Code change snippets:

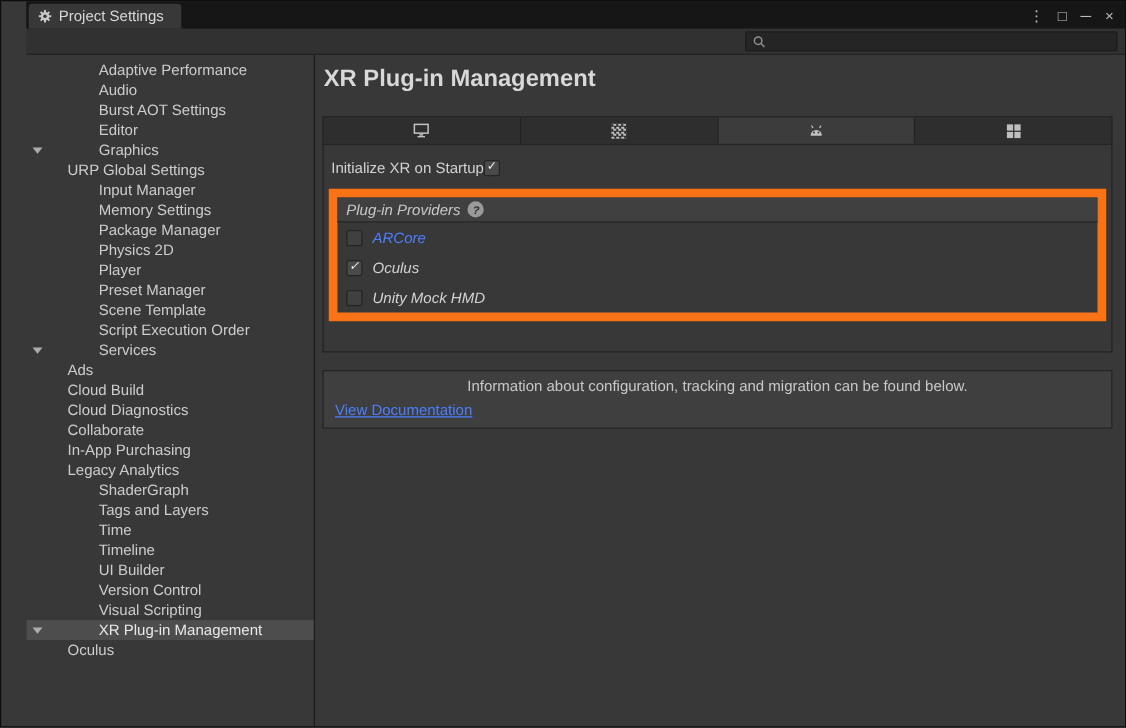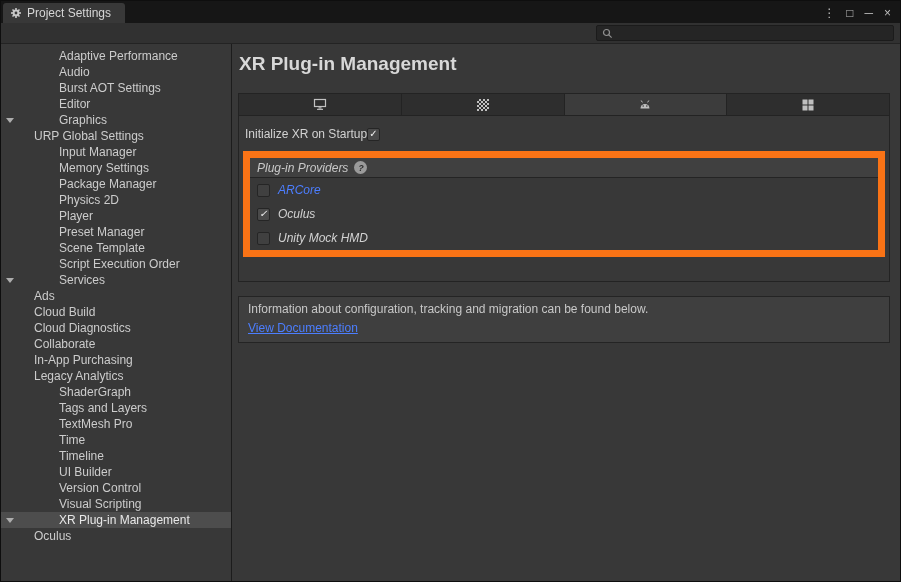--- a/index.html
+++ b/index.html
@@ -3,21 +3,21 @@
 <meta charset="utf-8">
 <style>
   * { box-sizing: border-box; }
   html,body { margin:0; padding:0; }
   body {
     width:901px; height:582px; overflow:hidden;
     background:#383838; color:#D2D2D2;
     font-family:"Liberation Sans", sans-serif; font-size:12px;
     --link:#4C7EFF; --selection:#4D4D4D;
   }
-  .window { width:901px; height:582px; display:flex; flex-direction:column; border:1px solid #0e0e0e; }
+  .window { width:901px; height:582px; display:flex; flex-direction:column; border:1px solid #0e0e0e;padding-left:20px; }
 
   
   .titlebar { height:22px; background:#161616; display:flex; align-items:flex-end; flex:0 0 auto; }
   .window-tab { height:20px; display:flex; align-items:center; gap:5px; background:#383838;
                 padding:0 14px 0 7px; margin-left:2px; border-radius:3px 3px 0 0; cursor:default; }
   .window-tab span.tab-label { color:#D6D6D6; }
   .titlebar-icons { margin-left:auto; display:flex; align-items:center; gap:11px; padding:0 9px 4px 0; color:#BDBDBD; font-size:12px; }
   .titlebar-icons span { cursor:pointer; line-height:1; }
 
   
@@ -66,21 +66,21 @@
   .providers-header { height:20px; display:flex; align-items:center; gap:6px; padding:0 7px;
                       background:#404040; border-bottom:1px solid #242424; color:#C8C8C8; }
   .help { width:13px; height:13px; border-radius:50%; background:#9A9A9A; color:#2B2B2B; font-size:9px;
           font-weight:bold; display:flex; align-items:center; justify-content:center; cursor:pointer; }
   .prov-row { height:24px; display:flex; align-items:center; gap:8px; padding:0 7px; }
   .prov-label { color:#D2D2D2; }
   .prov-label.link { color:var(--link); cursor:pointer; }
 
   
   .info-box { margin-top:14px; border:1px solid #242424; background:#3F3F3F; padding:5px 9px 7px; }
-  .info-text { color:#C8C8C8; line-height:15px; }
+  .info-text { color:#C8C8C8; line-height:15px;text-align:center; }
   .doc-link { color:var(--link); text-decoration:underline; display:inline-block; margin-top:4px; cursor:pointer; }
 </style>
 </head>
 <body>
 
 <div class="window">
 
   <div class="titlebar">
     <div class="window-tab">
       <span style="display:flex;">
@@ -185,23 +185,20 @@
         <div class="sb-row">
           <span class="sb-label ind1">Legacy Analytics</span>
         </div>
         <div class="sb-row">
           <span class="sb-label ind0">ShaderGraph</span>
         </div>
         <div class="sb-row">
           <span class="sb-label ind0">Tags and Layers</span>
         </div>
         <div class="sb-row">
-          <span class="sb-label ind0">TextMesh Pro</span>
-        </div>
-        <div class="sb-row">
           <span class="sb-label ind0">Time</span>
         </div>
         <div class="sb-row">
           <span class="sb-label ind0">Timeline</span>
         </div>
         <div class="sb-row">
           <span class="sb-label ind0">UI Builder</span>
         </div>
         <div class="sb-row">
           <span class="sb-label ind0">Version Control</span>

...

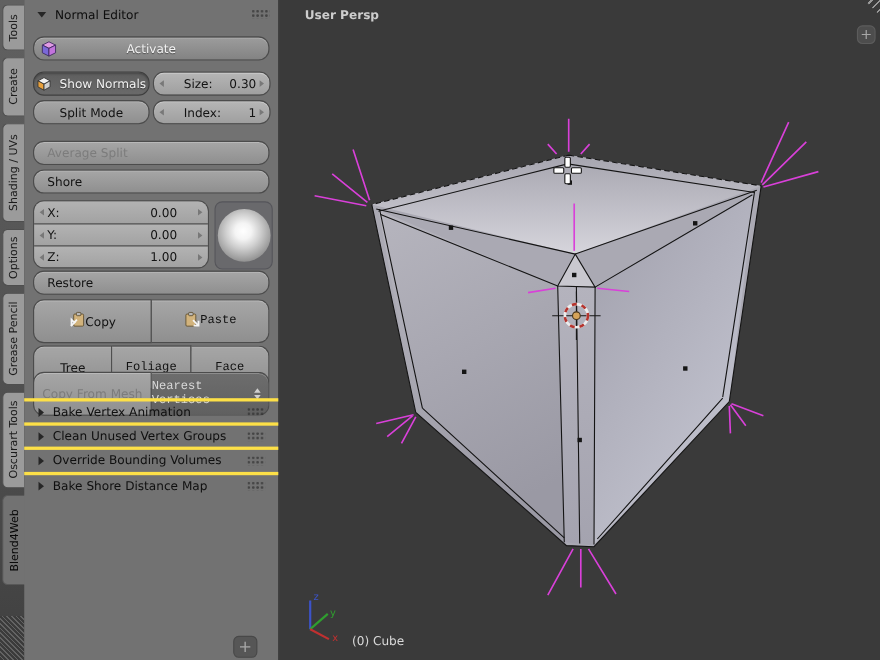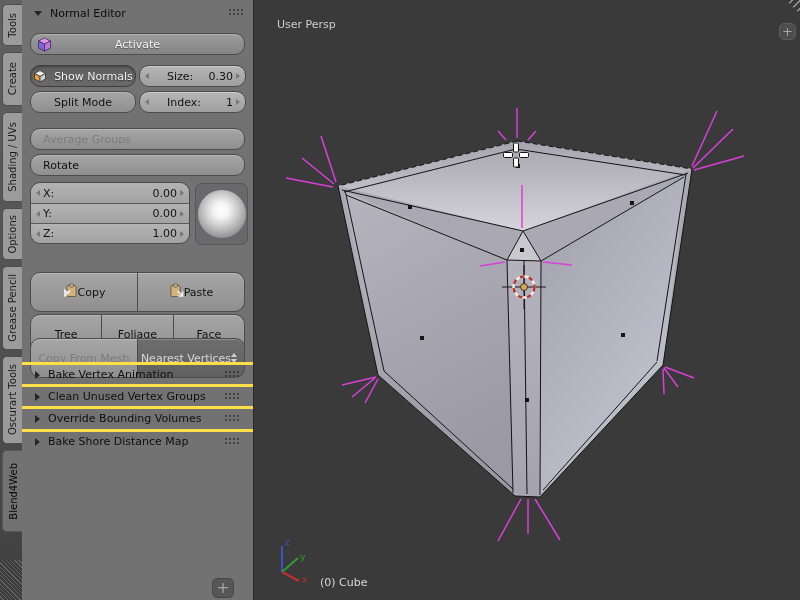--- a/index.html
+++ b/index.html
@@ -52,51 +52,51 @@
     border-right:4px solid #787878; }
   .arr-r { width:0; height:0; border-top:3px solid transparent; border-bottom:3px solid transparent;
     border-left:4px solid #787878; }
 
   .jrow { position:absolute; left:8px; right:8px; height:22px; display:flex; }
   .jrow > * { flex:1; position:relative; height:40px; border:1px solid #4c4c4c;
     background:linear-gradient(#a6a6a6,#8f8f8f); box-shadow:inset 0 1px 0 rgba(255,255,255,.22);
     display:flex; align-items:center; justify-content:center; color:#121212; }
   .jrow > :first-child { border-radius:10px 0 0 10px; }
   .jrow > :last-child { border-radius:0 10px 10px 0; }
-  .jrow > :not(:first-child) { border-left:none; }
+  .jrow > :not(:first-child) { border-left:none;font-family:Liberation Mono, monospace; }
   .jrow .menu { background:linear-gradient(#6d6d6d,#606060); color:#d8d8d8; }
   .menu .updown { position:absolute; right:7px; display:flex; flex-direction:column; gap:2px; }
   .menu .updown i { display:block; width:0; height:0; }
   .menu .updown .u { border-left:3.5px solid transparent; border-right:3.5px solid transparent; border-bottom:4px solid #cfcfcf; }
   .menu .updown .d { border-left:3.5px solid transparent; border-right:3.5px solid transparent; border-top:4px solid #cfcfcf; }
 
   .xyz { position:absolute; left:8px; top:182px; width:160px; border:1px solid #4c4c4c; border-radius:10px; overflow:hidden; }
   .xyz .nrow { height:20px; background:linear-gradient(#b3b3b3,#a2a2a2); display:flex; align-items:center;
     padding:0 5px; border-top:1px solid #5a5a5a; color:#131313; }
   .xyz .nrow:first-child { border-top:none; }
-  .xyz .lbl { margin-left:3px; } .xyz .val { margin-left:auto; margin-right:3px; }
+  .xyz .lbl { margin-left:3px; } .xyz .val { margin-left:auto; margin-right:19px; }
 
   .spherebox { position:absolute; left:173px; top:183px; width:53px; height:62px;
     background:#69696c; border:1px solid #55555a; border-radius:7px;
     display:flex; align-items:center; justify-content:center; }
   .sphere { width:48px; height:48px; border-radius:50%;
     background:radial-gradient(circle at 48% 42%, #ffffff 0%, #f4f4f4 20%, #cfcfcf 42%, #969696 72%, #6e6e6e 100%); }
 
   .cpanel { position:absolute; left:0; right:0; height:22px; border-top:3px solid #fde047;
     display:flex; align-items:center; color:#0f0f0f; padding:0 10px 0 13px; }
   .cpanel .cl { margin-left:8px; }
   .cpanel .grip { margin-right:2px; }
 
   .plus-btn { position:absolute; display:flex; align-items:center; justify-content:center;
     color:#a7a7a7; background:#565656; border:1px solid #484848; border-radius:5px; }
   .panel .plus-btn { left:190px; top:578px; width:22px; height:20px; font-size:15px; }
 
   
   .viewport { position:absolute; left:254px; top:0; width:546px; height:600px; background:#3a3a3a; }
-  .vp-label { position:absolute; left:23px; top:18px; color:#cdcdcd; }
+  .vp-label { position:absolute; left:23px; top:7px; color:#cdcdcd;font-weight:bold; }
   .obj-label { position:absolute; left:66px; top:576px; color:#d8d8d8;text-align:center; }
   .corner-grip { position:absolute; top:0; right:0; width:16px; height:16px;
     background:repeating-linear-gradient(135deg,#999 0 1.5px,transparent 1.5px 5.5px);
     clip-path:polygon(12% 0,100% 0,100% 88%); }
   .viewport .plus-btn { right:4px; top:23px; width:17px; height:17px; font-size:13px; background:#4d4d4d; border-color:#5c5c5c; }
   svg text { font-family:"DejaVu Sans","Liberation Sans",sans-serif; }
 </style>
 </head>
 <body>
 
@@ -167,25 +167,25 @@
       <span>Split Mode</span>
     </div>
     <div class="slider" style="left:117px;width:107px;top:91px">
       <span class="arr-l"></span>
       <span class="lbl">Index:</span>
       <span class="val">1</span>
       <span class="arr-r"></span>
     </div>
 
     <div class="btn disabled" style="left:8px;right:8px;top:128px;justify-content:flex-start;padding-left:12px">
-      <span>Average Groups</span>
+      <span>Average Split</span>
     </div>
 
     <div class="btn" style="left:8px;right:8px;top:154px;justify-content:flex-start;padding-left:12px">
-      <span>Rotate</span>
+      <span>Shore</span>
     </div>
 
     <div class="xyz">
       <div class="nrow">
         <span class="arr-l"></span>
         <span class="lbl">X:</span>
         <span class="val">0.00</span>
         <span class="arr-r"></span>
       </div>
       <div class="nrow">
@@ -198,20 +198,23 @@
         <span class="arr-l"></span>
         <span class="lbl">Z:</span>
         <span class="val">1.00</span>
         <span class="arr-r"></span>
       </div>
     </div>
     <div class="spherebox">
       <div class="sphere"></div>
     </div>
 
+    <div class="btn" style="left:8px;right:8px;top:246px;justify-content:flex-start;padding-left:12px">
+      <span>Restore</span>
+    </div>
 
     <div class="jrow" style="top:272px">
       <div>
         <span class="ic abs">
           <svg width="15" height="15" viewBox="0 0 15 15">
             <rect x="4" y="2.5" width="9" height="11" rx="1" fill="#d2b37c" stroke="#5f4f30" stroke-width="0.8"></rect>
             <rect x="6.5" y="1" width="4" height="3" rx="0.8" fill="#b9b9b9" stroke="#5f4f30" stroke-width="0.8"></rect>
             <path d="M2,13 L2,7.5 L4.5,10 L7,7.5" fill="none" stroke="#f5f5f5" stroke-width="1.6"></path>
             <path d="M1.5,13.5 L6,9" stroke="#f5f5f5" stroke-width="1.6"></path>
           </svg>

Assigned task: For the word "items", return every line of the records that holds it.

Answer area:
   .titlebar { height:22px; background:#161616; display:flex; align-items:flex-end; flex:0 0 auto; }
   .window-tab { height:20px; display:flex; align-items:center; gap:5px; background:#383838;
   .titlebar-icons { margin-left:auto; display:flex; align-items:center; gap:11px; padding:0 9px 4px 0; color:#BDBDBD; font-size:12px; }
   .providers-header { height:20px; display:flex; align-items:center; gap:6px; padding:0 7px;
           font-weight:bold; display:flex; align-items:center; justify-content:center; cursor:pointer; }
   .prov-row { height:24px; display:flex; align-items:center; gap:8px; padding:0 7px; }
     display:flex; align-items:center; justify-content:center; color:#121212; }
   .xyz .nrow { height:20px; background:linear-gradient(#b3b3b3,#a2a2a2); display:flex; align-items:center;
     display:flex; align-items:center; justify-content:center; }
     display:flex; align-items:center; color:#0f0f0f; padding:0 10px 0 13px; }
   .plus-btn { position:absolute; display:flex; align-items:center; justify-content:center;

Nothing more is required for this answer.